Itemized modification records
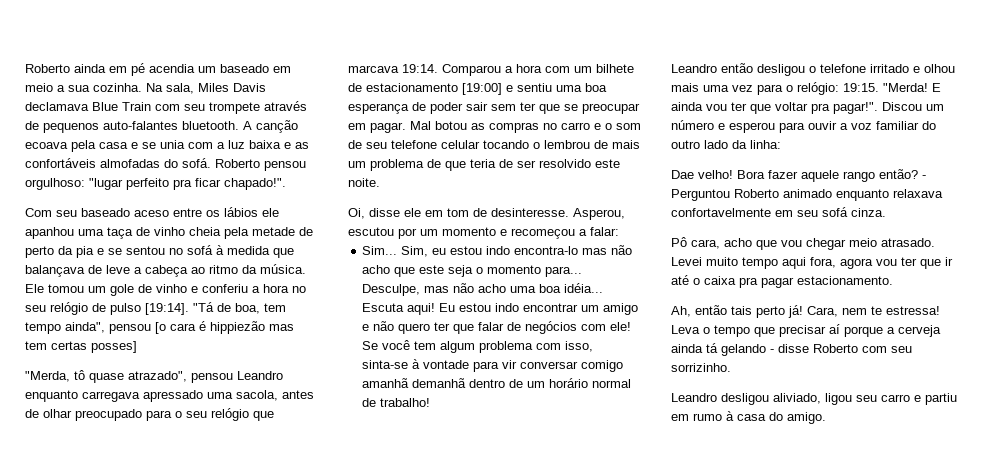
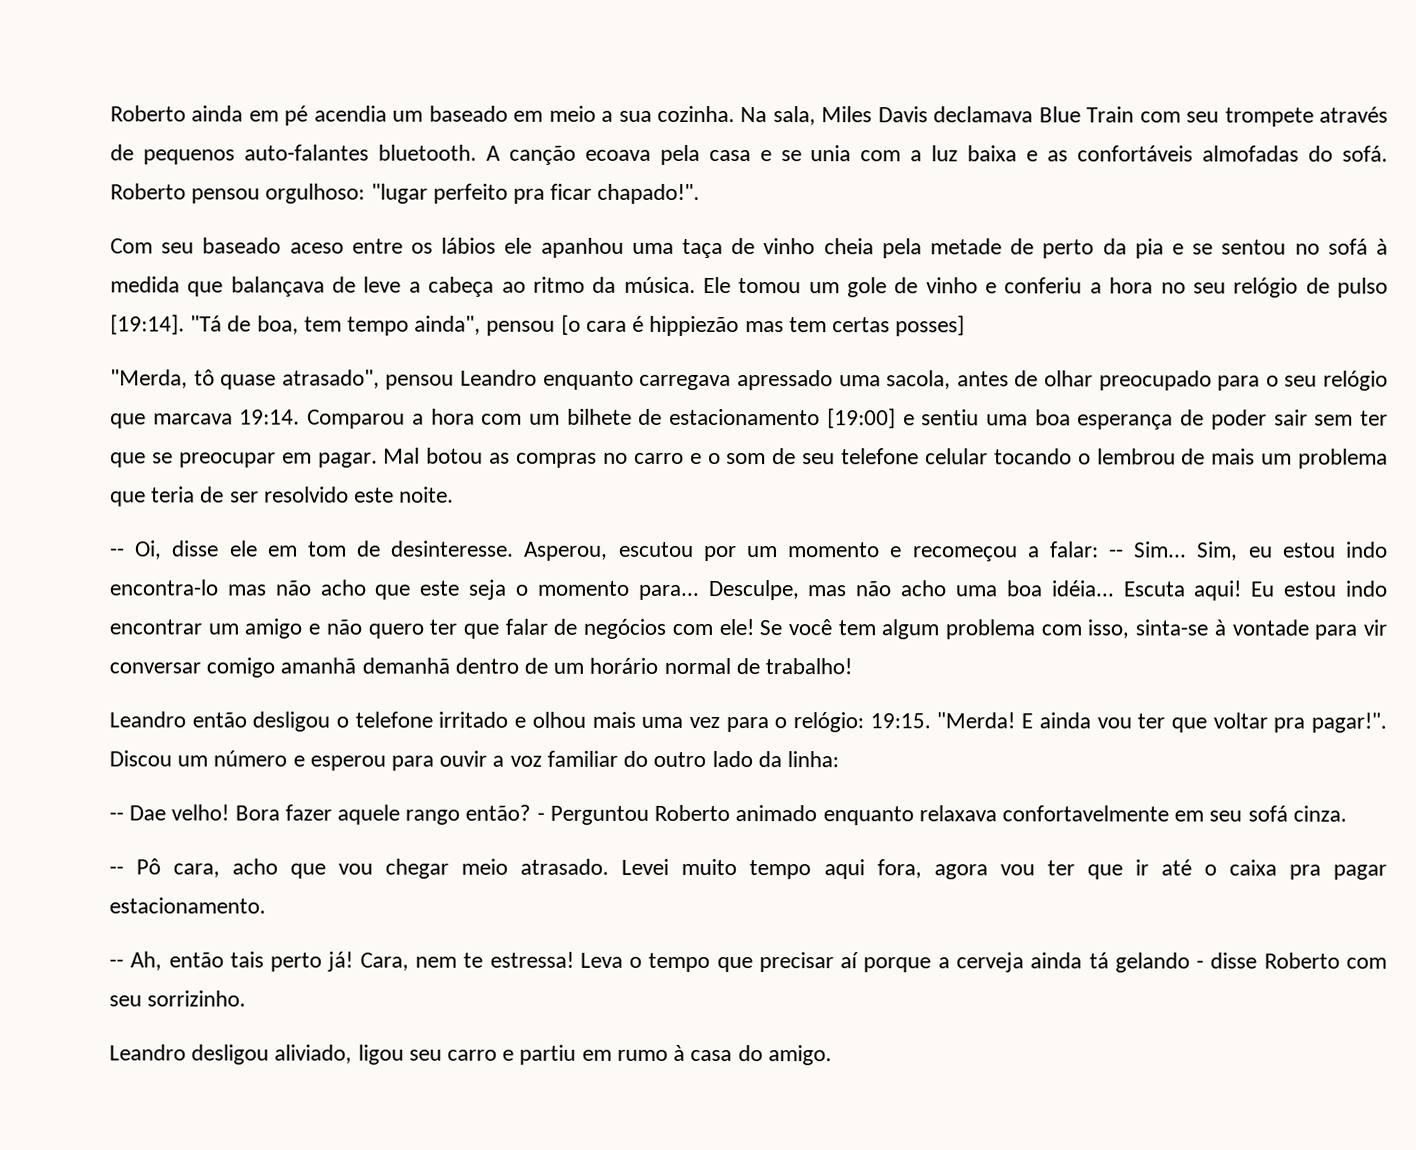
[128,371,187,382] atrazado", -> [281,369,380,389] atrasado",
[427,159,441,168] de -> (1388, 458) none
(380, 182) none -> [110,548,125,557] --
(619, 231) // -> [1109,549,1125,558] --
(781, 144) none -> [109,812,124,821] --
(886, 212) none -> [109,866,124,875] --
(893, 280) none -> [109,959,124,968] --

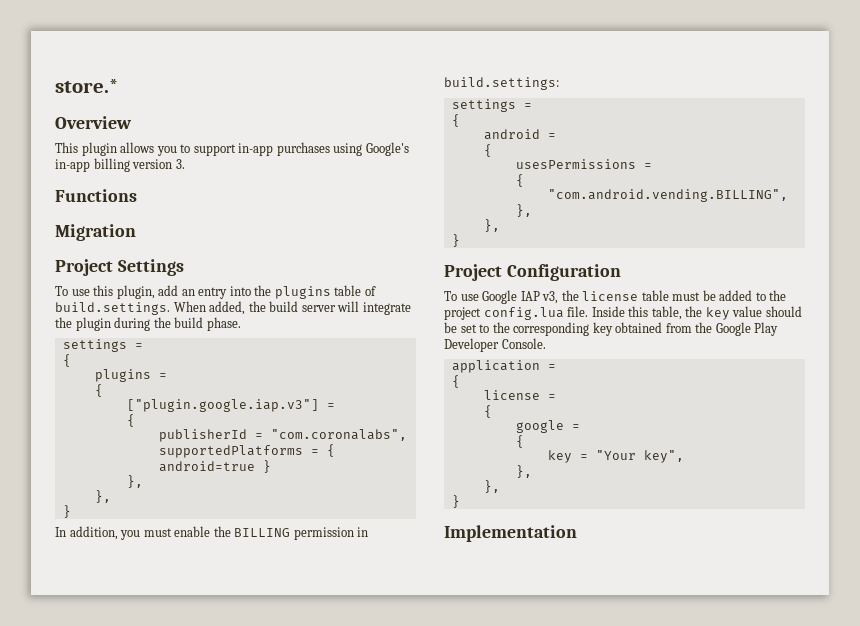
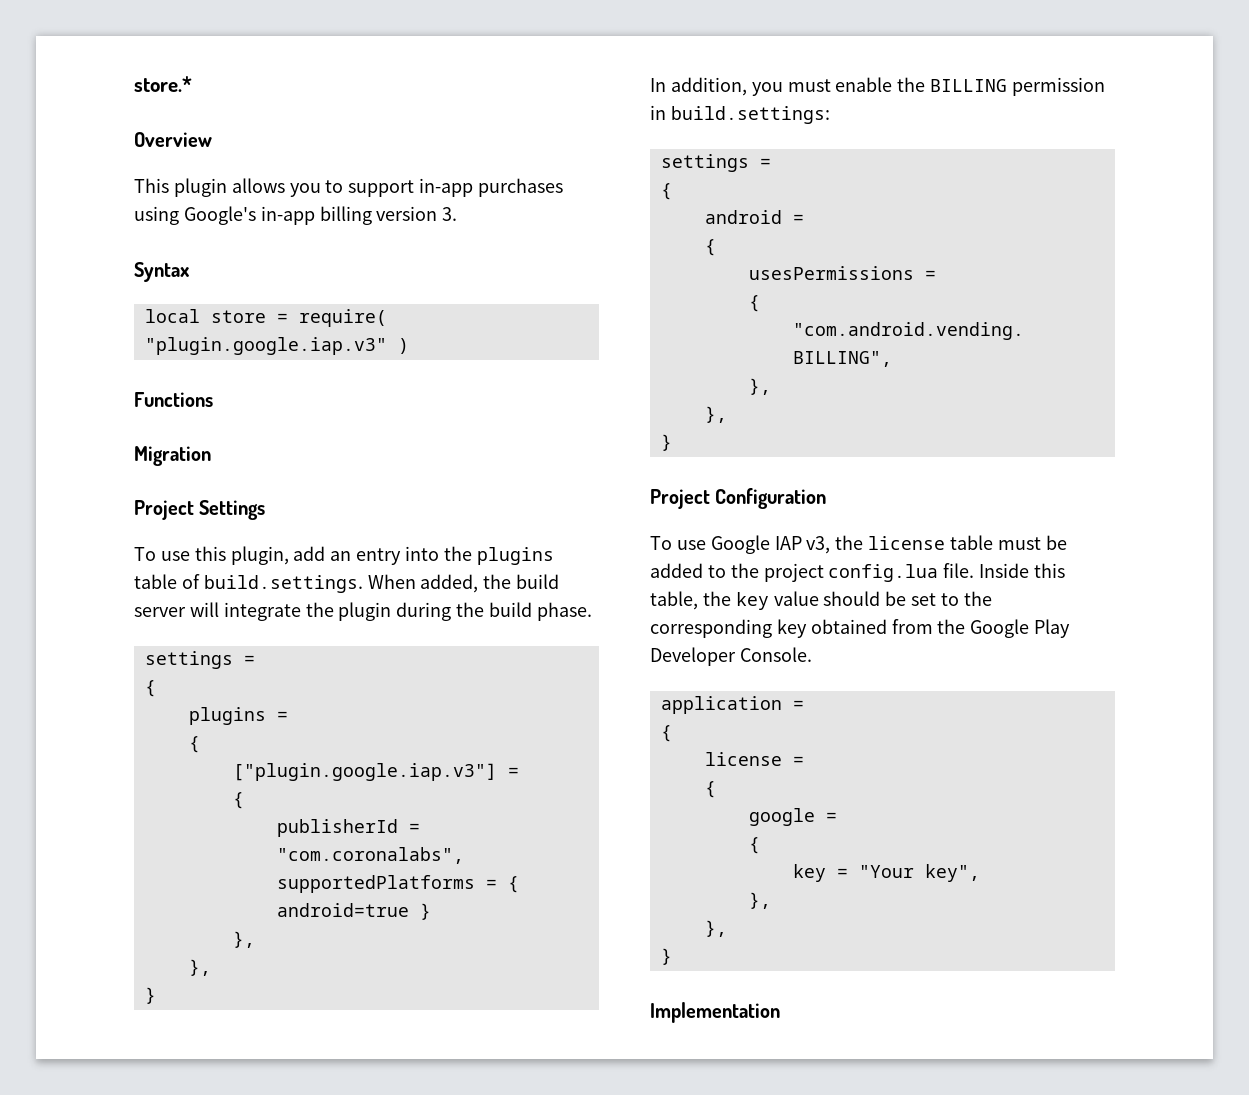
(185, 164) none -> [134,262,189,282] [144,309,387,327] [144,337,409,355] // Syntax // local store = require( "plugin.google.iap.v3" )

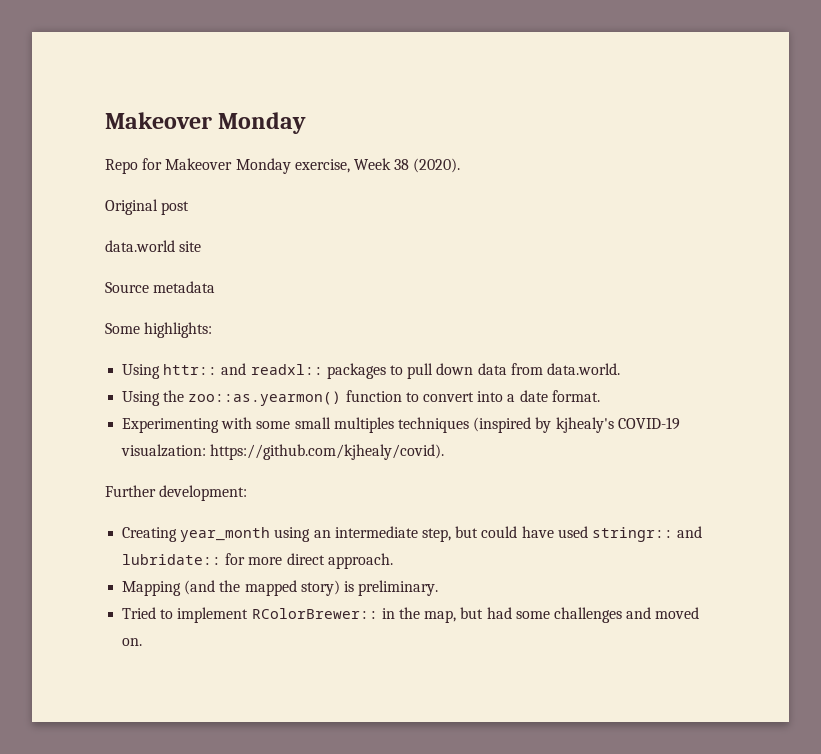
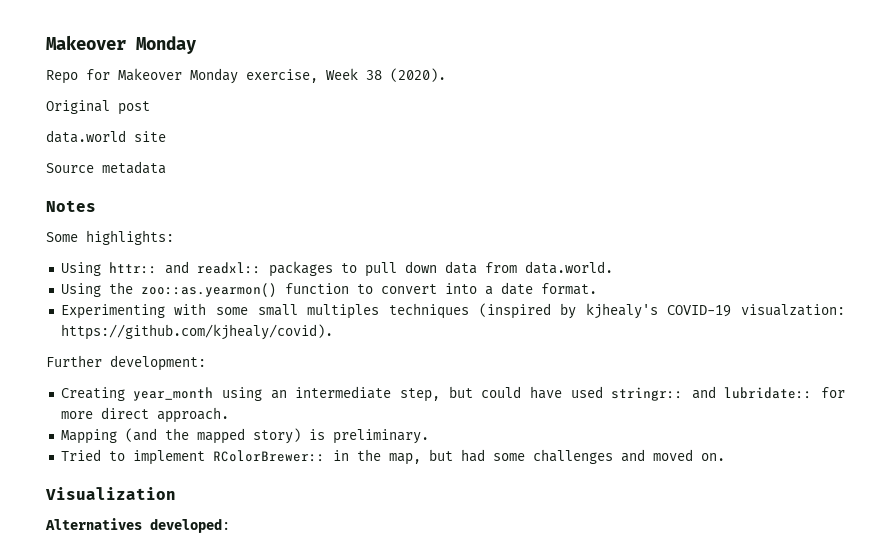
(216, 287) none -> [46,200,96,212] // Notes
(143, 642) none -> [45,487,176,500] [45,518,230,533] // Visualization // Alternatives developed:

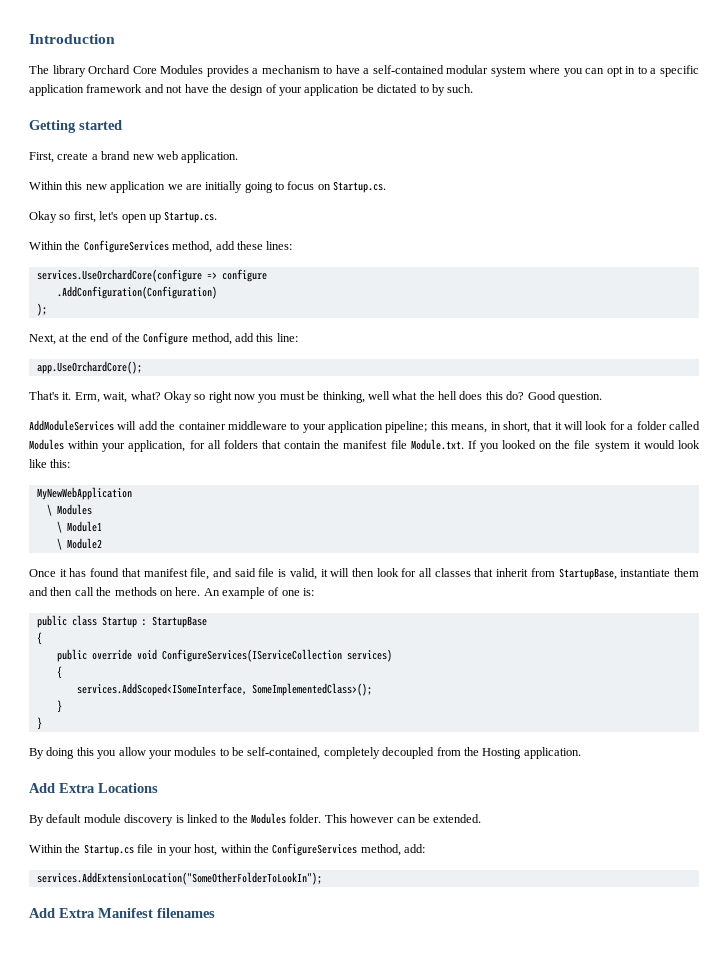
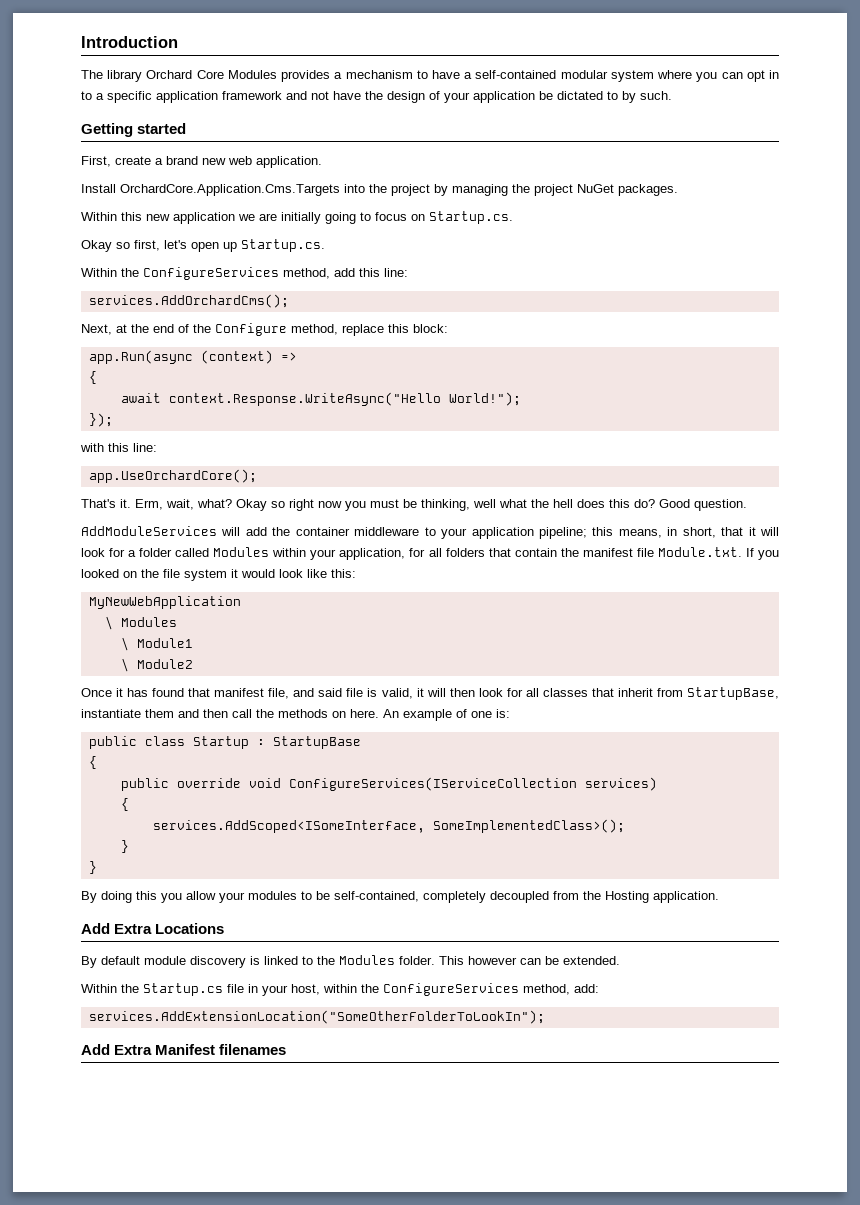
(239, 157) none -> [81,184,678,196] // Install OrchardCore.Application.Cms.Targets into the project by managing the project NuGet packages.
[236,241,293,250] [36,269,267,282] [56,286,217,299] [36,303,47,316] these lines: // services.UseOrchardCore(configure => configure // .AddConfiguration(Configuration) // ); -> [359,268,408,277] [88,294,289,308] this line: // services.AddOrchardCms();
[235,333,254,342] add -> [342,324,448,336] [88,350,297,364] [88,371,97,384] [120,392,521,406] [88,413,113,427] [80,443,104,452] replace this block: // app.Run(async (context) => // { // await context.Response.WriteAsync("Hello World!"); // }); // with

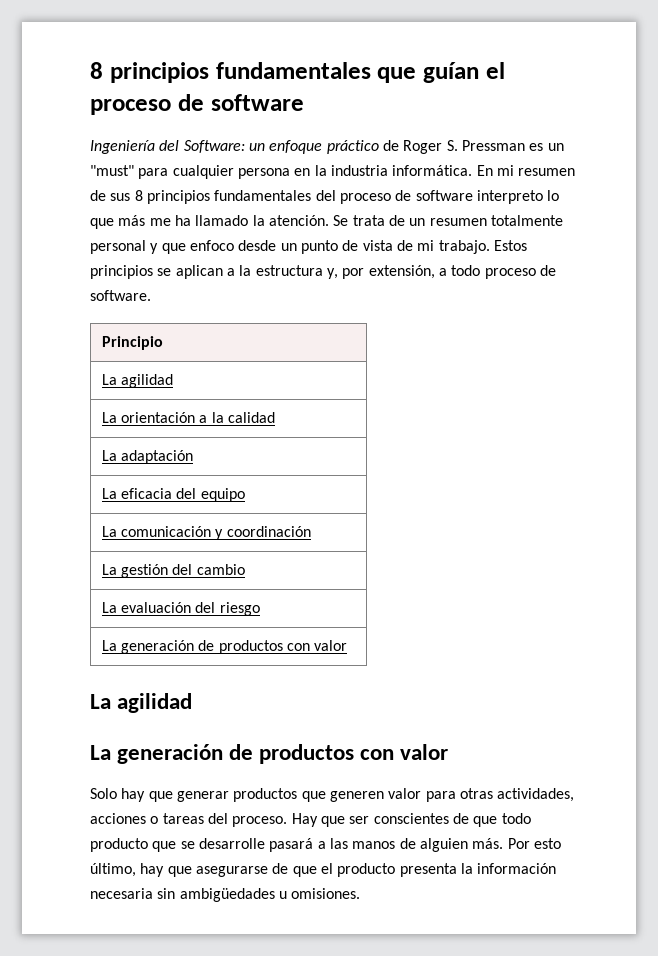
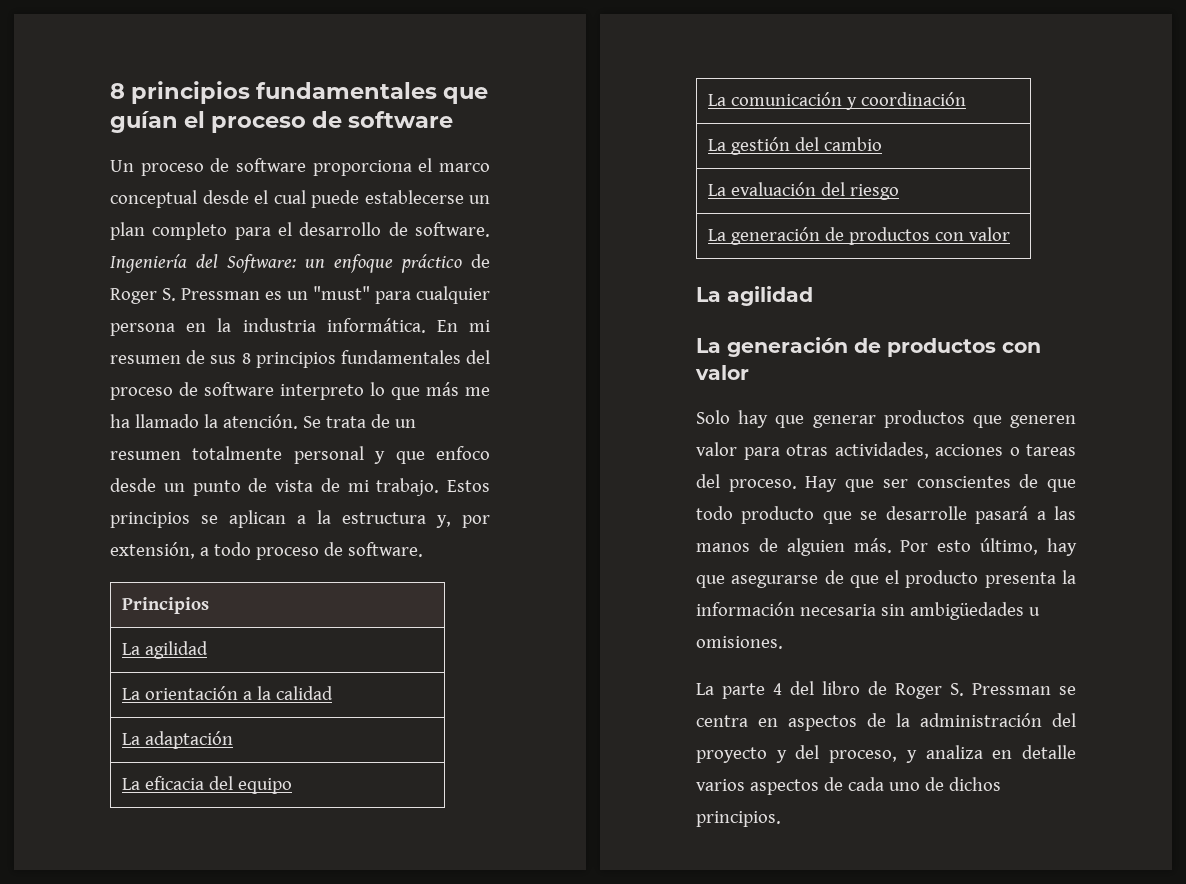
(304, 102) none -> [110,158,490,176] [110,190,490,208] [110,222,490,240] Un proceso de software proporciona el marco conceptual desde el cual puede establecerse un plan completo para el desarrollo de software.
[101,336,163,350] Principio -> [122,597,210,614] Principios
(361, 893) none -> [696,681,1076,699] [696,713,1076,731] [696,745,1076,763] [696,777,1001,795] [696,811,781,827] // La parte 4 del libro de Roger S. Pressman se centra en aspectos de la administración del proyecto y del proceso, y analiza en detalle varios aspectos de cada uno de dichos principios.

What you are asked to do
Print exactly the lines from the one containing "(239, 157) none" through the last line of the records, both included, and leave out the pictures.

Completed task
(239, 157) none -> [81,184,678,196] // Install OrchardCore.Application.Cms.Targets into the project by managing the project NuGet packages.
[236,241,293,250] [36,269,267,282] [56,286,217,299] [36,303,47,316] these lines: // services.UseOrchardCore(configure => configure // .AddConfiguration(Configuration) // ); -> [359,268,408,277] [88,294,289,308] this line: // services.AddOrchardCms();
[235,333,254,342] add -> [342,324,448,336] [88,350,297,364] [88,371,97,384] [120,392,521,406] [88,413,113,427] [80,443,104,452] replace this block: // app.Run(async (context) => // { // await context.Response.WriteAsync("Hello World!"); // }); // with

(304, 102) none -> [110,158,490,176] [110,190,490,208] [110,222,490,240] Un proceso de software proporciona el marco conceptual desde el cual puede establecerse un plan completo para el desarrollo de software.
[101,336,163,350] Principio -> [122,597,210,614] Principios
(361, 893) none -> [696,681,1076,699] [696,713,1076,731] [696,745,1076,763] [696,777,1001,795] [696,811,781,827] // La parte 4 del libro de Roger S. Pressman se centra en aspectos de la administración del proyecto y del proceso, y analiza en detalle varios aspectos de cada uno de dichos principios.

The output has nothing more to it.